Steadfast Home Care Services is Committed to Keeping our Clients and Caregivers Safe

We are actively monitoring the progression of the coronavirus, COVID-19. Our office is working to ensure that we have the most accurate and latest information on the threat of the virus. We have put measures and practices in place to protect our community: clients – especially seniors, caregivers and our staff.

We would like to thank all of our dedicated and hardworking caregivers who understand the severity of the coronavirus and continue to follow our policies and protocols, to keep our clients and themselves safe. We would also like to express our gratitude to all of our care partners – for your commitment, flexibility and support. We would not be able to do this important work without all of you.

    Client & Caregiver Safety

    Steadfast Home Care Services remains focused on providing Quality Home Care and Service with Compassionate Caregivers. This is even more important during the COVID-19 pandemic.

    To help slow the spread of the coronavirus (COVID-19), we follow the guidelines and best practices from the Centers for Disease Control and Prevention (CDC).  Our professional caregivers are trained to reduce the risk of diseases including COVID-19 infection, while providing care services.

    In addition to following CDC guidelines to manage infections, Steadfast Home Care Services also other safety measures and offers additional programs during the COVID-19 pandemic:

    Caregiver Wellness Screenings Before Visiting Clients

    Our Steadfast Home Care software requires our caregivers to complete a wellness screening before they visit a client. Additionally, they are required to report their temperature before leaving for a shift. If they report any potential symptoms or close contact, we immediately remove the caregiver from assignment and refer them to appropriate medical care.  We will also immediately reassign another member of our care team to the client.

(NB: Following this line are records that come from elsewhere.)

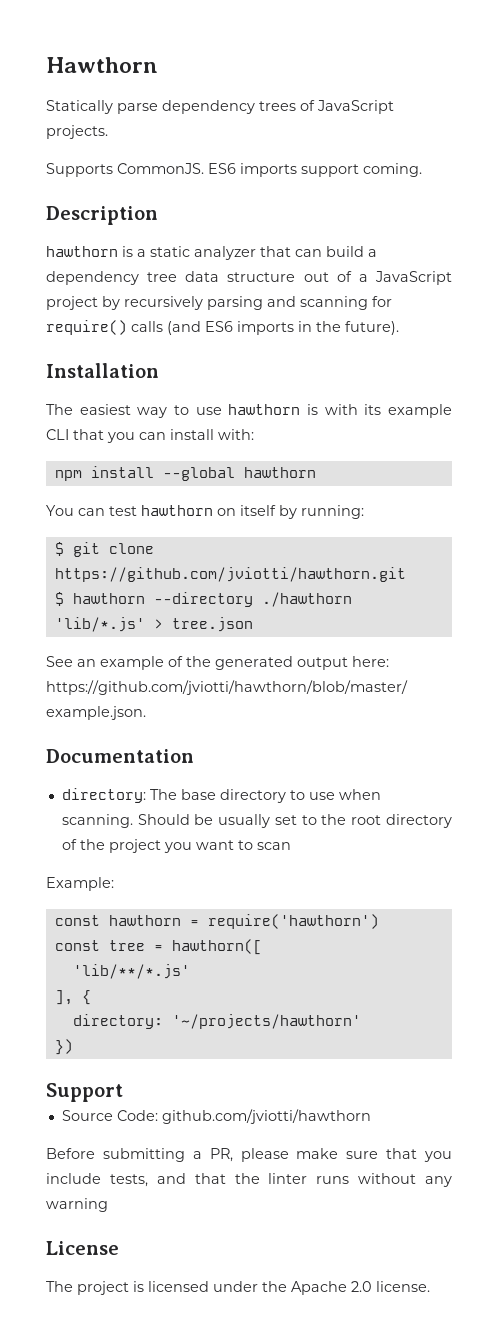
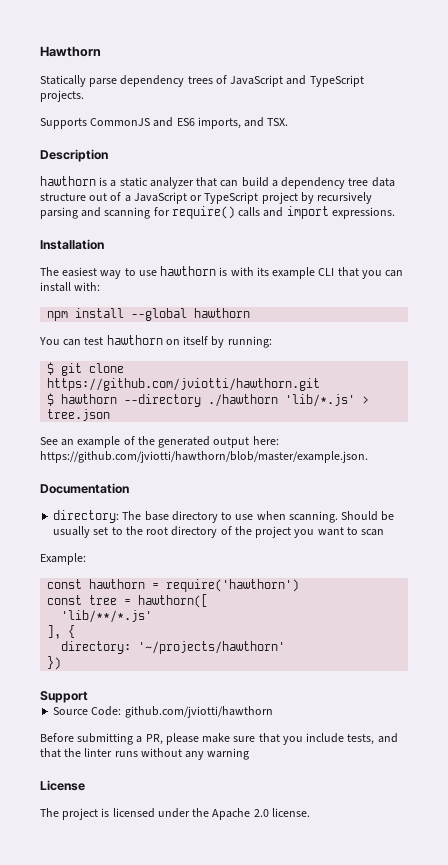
(394, 107) none -> [286,75,364,87] and TypeScript
[117,163,422,177] CommonJS. ES6 imports support coming. -> [90,117,289,129] CommonJS and ES6 imports, and TSX.
(453, 278) none -> [190,192,259,204] or TypeScript
[167,321,399,335] (and ES6 imports in the future). -> [263,206,395,219] and import expressions.

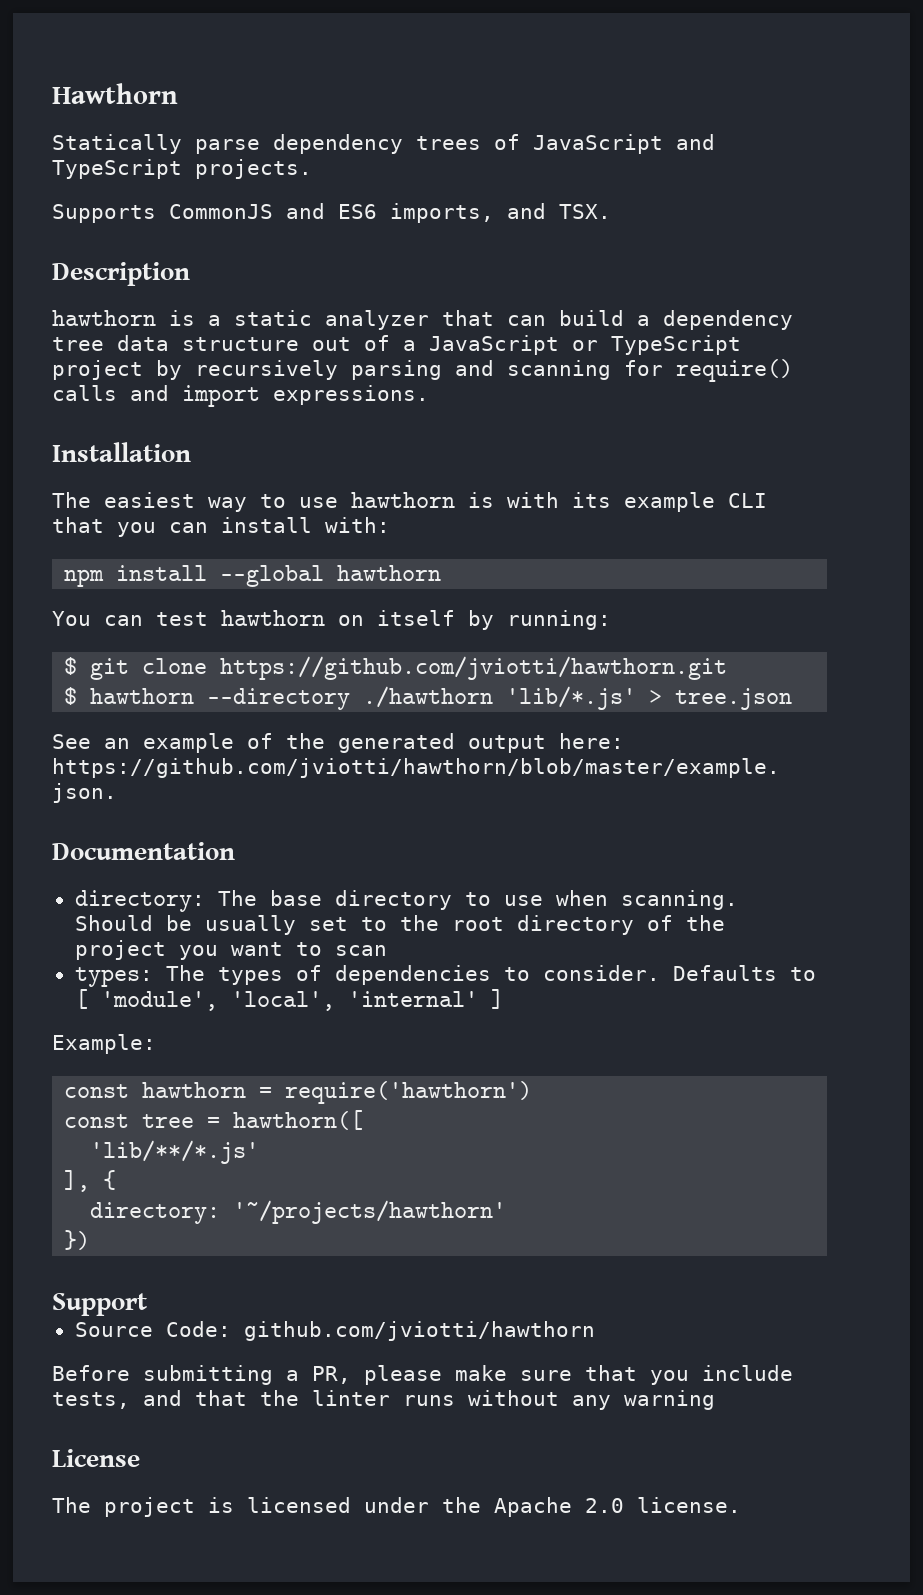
(385, 532) none -> [74,965,816,987] [74,989,504,1011] // types: The types of dependencies to consider. Defaults to [ 'module', 'local', 'internal' ]

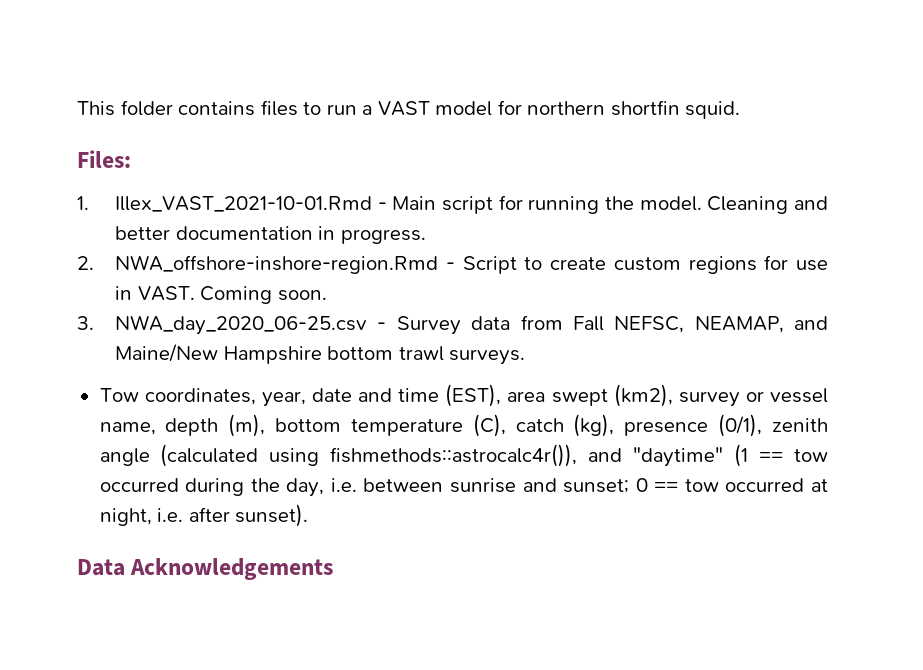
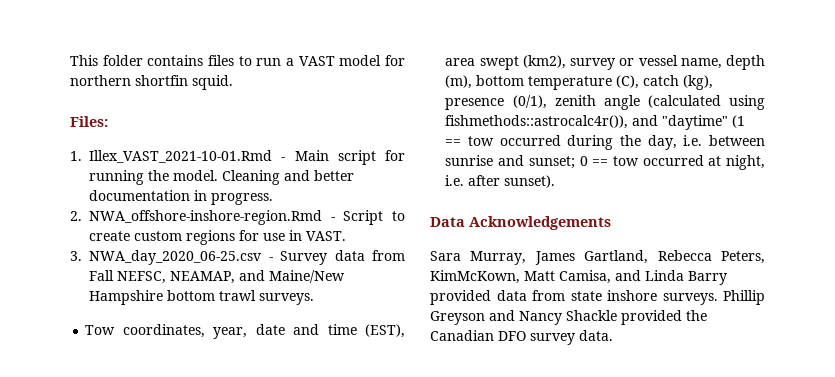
[200,286,327,304] Coming soon. -> (346, 236) none
(334, 569) none -> [430,250,765,265] [430,270,727,285] [430,290,765,305] [430,310,707,325] [430,330,613,345] // Sara Murray, James Gartland, Rebecca Peters, KimMcKown, Matt Camisa, and Linda Barry provided data from state inshore surveys. Phillip Greyson and Nancy Shackle provided the Canadian DFO survey data.

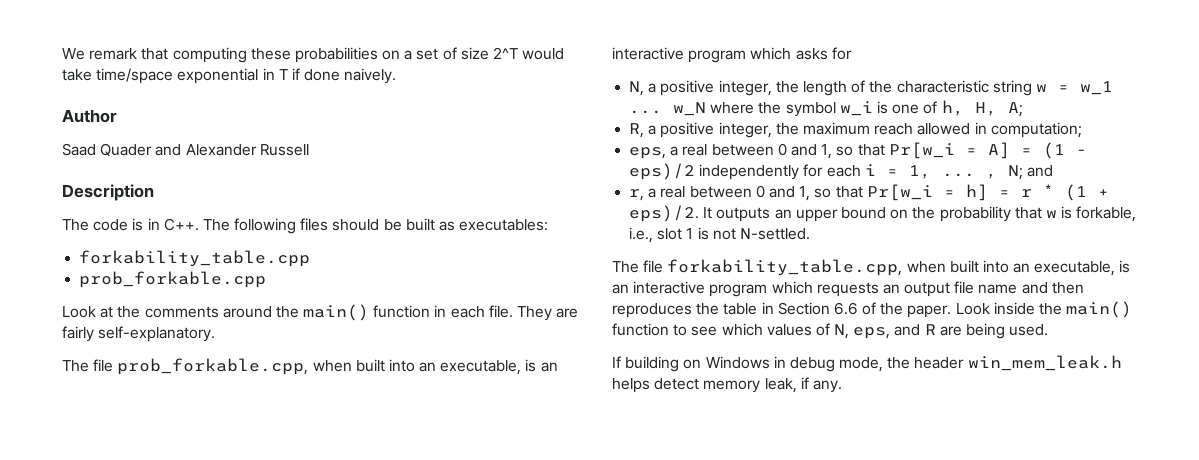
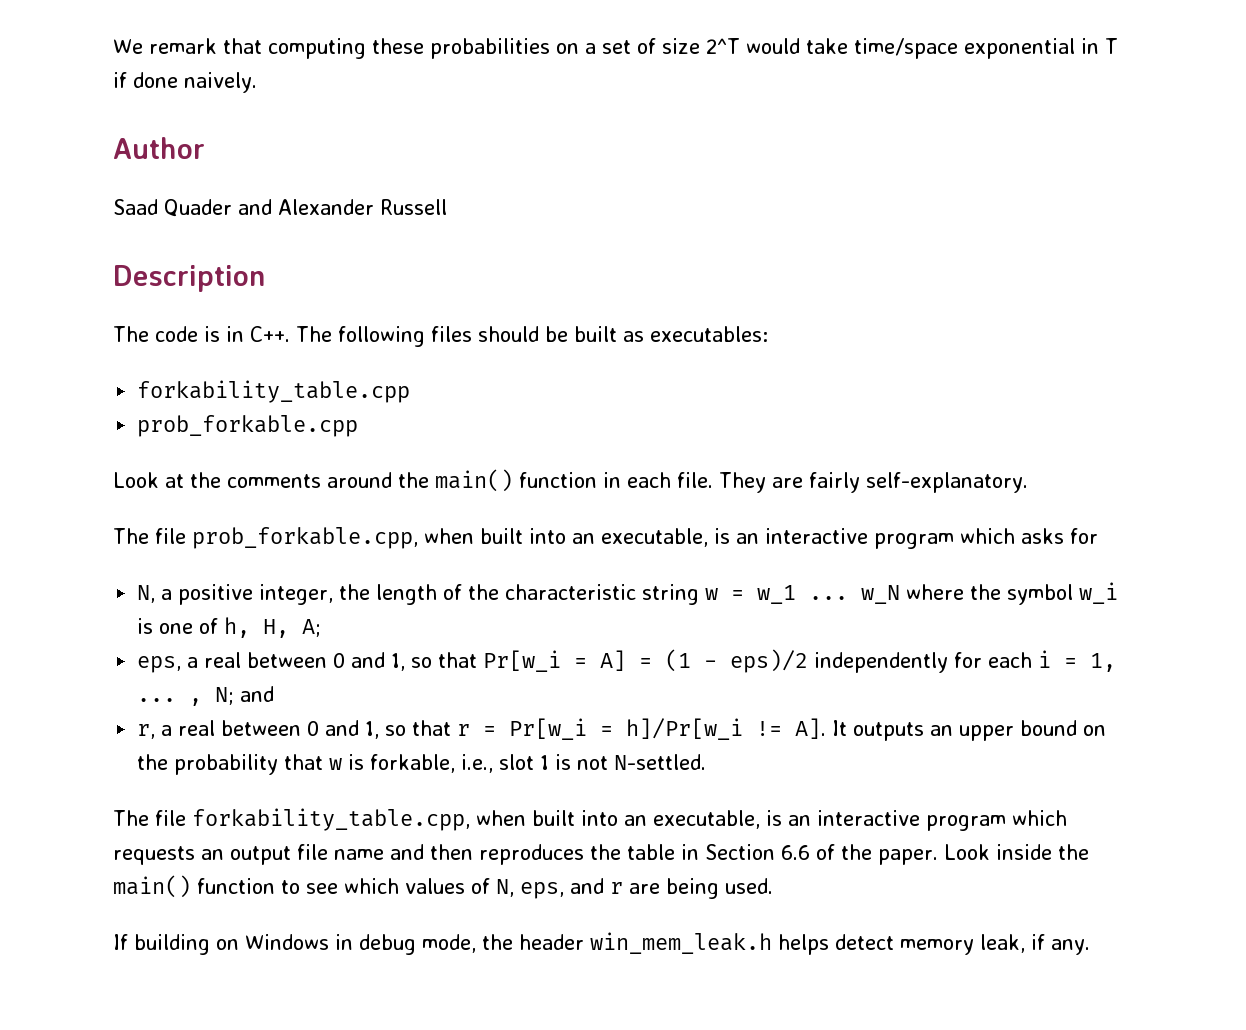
[629,122,1082,138] // R, a positive integer, the maximum reach allowed in computation; -> (322, 628) none
[866,184,1109,201] [629,205,700,222] Pr[w_i = h] = r * (1 + eps)/2. -> [457,718,827,740] r = Pr[w_i = h]/Pr[w_i != A].
[924,324,936,335] R -> [610,882,623,894] r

    Client Wellness Screenings

    We want to ensure our clients are monitoring their health and immediately receiving care when there are any concerns. The assigned Steadfast Caregiver will conduct a wellness screening for the client before the start of care. Additionally, the caregiver will take and record the client’s temperature before beginning a shift. In the event of any concerns, we will immediately take the necessary steps to protect the caregivers and work with the client to get care they need.

    COVID-19 Training

    • COVID-19 Caregiver Training is provided to each caregiver – this includes the proper use of Personal Protective Equipment (PPE).
    • Personal Protective Equipment – Masks are worn by the caregiver when in client’s within home and/or within proximity of the client. Full PPE is provided in the event a client presents symptoms of an infectious disease.
    • Hand-washing & Sanitizing before coming to a client’s home, while in the home, and after leaving the home. Enhanced cleaning and sanitizing all surfaces such as countertops, tables, doorknobs, & light switches.
    • Social Distancing is required when applicable.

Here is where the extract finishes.